The realization of the normalcy of death to a four-year-old girl is a brutal slap in the face, a painful derealization of what I thought I knew about life. Most importantly, it involved my sister. The person I had been waiting for my whole life, the vibrant, golden spring baby, full of effervescence and hope. It was impossible to picture her dead: her soft little body buried under crumbly soil and soggy copper leaves. She was just here, just a few months ago, in my arms, blinking her long eyelashes and squirming in her snuggly blankets and yet, when I finally visited her after her surgery, there she was, hooked up to tubes and IVs and drips and pumped full of medication and steroids and fluids, more machine than girl, smaller than I ever remembered, frail and delicate like wisps of dandelion, like she could float away at any second. It felt so cruel and wrong and brutal that I couldn’t even look at her through my tearful eyes. I truly believe that on that gray autumn afternoon, I felt what it was like to look Death right in the eyes.

A few months later, in school, I learned about the seasonal cycle: how leaves grow and flourish and wither and die, how the seasons bloom and shine and falter and freeze, how the cycle circles around and around and around.
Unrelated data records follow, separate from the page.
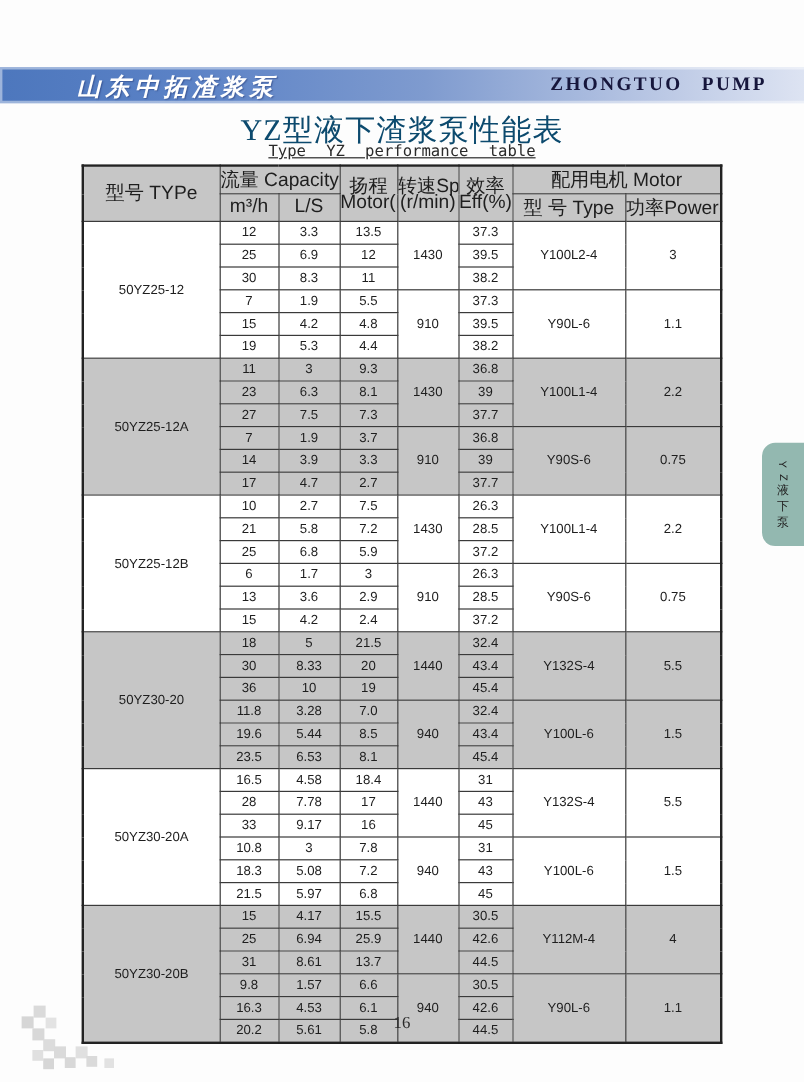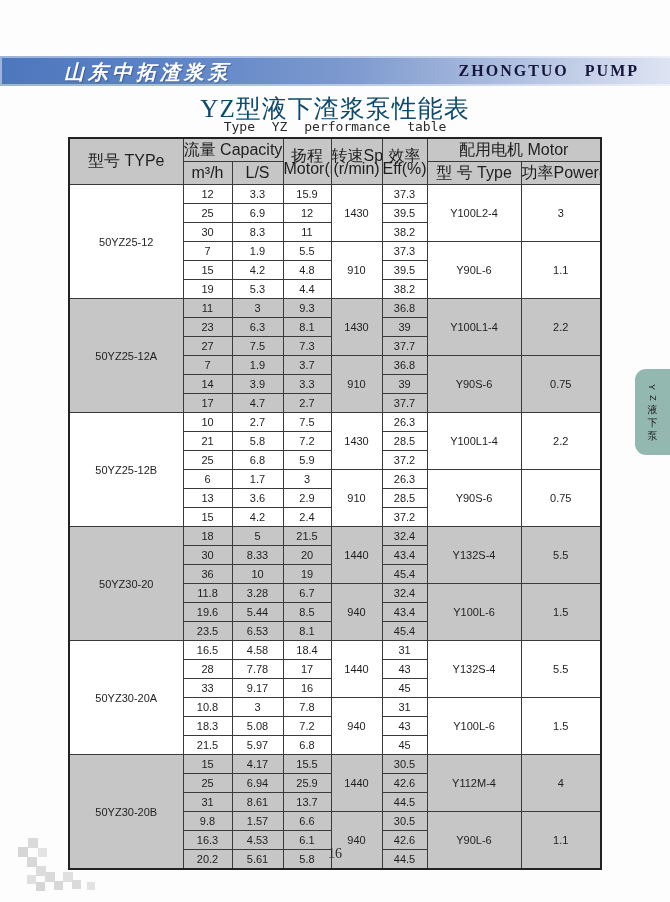--- a/index.html
+++ b/index.html
@@ -35,7 +35,7 @@
   .title-en{
     position:absolute;top:119px;left:0;width:670px;text-align:center;
     font-family:"DejaVu Sans Mono","Liberation Mono",monospace;
-    font-size:13px;word-spacing:9px;color:#2a2a2a;
+    font-size:13px;word-spacing:9px;color:#2a2a2a;text-decoration:underline;
   }
   
   table.perf{

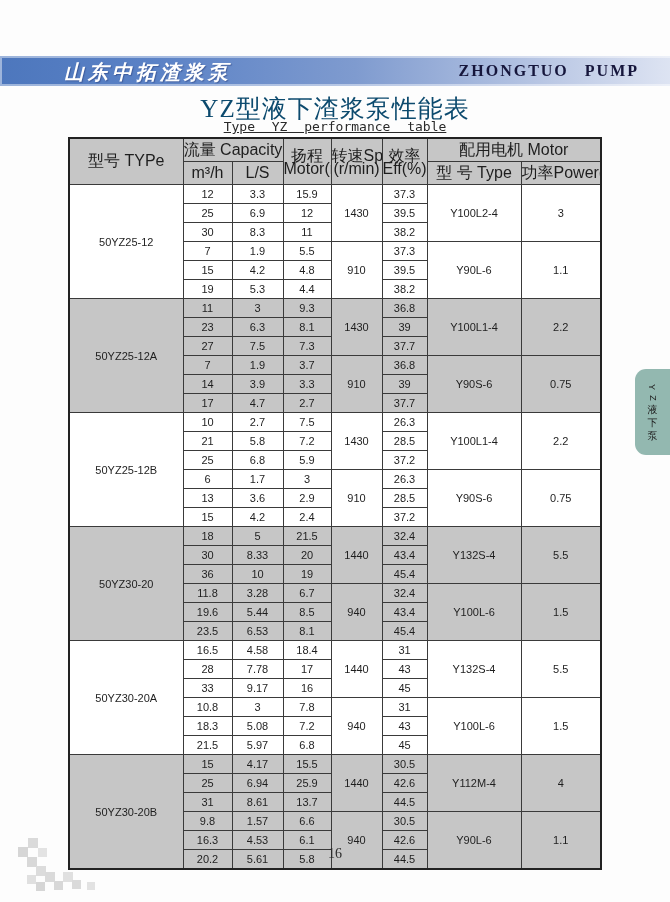--- a/index.html
+++ b/index.html
@@ -122,7 +122,7 @@
           <td rowspan="6">50YZ25-12</td>
           <td>12</td>
           <td>3.3</td>
-          <td>15.9</td>
+          <td>13.5</td>
           <td rowspan="3">1430</td>
           <td>37.3</td>
           <td rowspan="3">Y100L2-4</td>

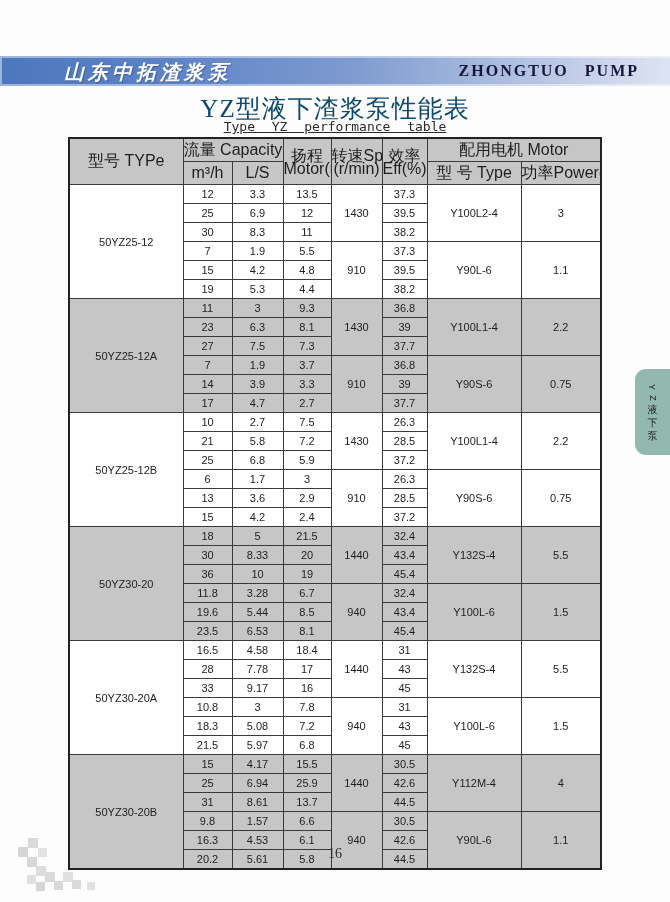--- a/index.html
+++ b/index.html
@@ -272,7 +272,7 @@
         <tr class="shaded">
           <td>11.8</td>
           <td>3.28</td>
-          <td>6.7</td>
+          <td>7.0</td>
           <td rowspan="3">940</td>
           <td>32.4</td>
           <td rowspan="3">Y100L-6</td>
This reminded me of my sister’s surgery and of my newfound knowledge of human mortality. Somehow, the idea of the changing of the seasons filled me with hope. It’s true that time does not stop or wait for humans. Leaves get sick and brown and crack, flowers wither and droop and crumble, trees moan and groan and collapse. During times like these, it may seem hopeless to even look forward to the future. It may seem fruitless to even imagine a gleaming summer day when the bitter frost bites at your skin. On those fateful days after Annabelle’s surgery, that’s exactly what it felt like: hopeless and dark like the sun would never appear again. And yet, right on schedule, by next spring, the flowers and leaves will be thriving and vibrant, swaying amongst the birds and the bees in nature’s grand symphony. And in the midst of all that noise, a little girl is dancing through a field of daisies, holding her giggling baby sister in her arms.
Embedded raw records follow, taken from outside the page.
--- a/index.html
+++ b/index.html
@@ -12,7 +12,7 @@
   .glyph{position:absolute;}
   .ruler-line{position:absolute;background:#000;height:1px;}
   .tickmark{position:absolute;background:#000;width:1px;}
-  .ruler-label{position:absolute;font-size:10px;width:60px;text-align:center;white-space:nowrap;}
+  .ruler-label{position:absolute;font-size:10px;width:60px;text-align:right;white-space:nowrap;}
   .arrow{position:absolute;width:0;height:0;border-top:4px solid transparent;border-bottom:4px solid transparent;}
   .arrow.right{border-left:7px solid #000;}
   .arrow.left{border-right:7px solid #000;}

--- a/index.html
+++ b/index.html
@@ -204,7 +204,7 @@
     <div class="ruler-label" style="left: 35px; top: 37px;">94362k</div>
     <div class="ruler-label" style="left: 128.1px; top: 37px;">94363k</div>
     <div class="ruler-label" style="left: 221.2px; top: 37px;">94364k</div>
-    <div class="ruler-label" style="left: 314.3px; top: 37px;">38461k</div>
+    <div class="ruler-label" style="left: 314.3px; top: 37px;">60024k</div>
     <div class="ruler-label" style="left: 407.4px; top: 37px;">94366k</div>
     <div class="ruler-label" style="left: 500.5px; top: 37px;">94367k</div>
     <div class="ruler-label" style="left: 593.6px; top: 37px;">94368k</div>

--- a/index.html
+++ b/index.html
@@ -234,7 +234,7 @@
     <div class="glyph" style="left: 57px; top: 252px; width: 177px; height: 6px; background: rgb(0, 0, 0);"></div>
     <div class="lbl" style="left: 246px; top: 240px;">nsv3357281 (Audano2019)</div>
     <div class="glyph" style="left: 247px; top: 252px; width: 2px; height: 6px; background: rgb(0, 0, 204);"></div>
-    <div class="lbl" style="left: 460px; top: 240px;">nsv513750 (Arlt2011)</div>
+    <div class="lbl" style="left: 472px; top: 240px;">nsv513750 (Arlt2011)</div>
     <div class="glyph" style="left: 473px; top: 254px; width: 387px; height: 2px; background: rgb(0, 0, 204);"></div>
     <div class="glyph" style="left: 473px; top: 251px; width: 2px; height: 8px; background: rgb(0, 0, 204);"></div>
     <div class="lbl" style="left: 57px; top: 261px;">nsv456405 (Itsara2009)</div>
Annabelle had a successful surgery and is now a healthy, thriving, sassy twelve year old. She got the tubes removed, one by one, over the course of a decade. Her last tube, in her stomach, was removed this summer; this was a huge deal because it meant she could swim and go into the ocean without fear of contamination. She now lives a somewhat normal life, attending art classes and pool parties and basketball practices alongside her daily doses of immunosuppressant medicines and monthly clinic visits and weekly steroid shots. And I was never able to play dolls with her or hide and seek, but I can still braid her hair and pick petty fights over who gets to wear which shirt. Fortunately, my adoration and love for her do not prevent us from having frivolous sisterly arguments, which leave my mom exasperated.

But it’s still better to see her exasperated than to see her crying.
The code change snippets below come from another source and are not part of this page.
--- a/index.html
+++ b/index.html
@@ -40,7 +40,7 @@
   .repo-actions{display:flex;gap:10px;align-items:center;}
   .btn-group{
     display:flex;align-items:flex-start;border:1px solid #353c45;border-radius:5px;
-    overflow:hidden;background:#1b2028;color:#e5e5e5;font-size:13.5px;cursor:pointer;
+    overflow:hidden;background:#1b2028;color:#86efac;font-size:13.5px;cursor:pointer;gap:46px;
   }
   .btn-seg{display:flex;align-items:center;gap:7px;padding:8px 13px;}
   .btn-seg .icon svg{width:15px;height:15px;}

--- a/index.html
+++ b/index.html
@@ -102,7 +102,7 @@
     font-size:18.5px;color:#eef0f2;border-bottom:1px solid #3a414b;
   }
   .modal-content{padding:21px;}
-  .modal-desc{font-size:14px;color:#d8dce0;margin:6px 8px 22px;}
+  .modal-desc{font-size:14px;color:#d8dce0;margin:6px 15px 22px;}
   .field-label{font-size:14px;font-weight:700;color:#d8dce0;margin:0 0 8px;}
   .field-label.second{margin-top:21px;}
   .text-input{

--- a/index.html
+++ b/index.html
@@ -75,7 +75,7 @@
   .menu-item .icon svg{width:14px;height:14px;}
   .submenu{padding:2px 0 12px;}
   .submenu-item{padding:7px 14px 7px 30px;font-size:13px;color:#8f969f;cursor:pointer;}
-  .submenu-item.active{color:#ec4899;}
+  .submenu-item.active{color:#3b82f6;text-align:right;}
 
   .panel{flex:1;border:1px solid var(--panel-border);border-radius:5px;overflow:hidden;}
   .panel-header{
It’s still strange and terrifying to think about the surgery and the night she was rushed to the hospital, and somehow the memories have blurred as the years have passed. The fact that I am forgetting some of the most crucial moments of my childhood is proof that time is still churning ever forward. Time does not wait for us, and it never will. Fall will inevitably circle back around, and with it, the unforgiving winter. Kidney transplants are fickle and can expire without warning. Her immune system can reject the kidney at any time and it would just immediately stop working. We never really know what to expect. But we take it day by day, knowing that the promise of a warm spring breeze is just around the corner.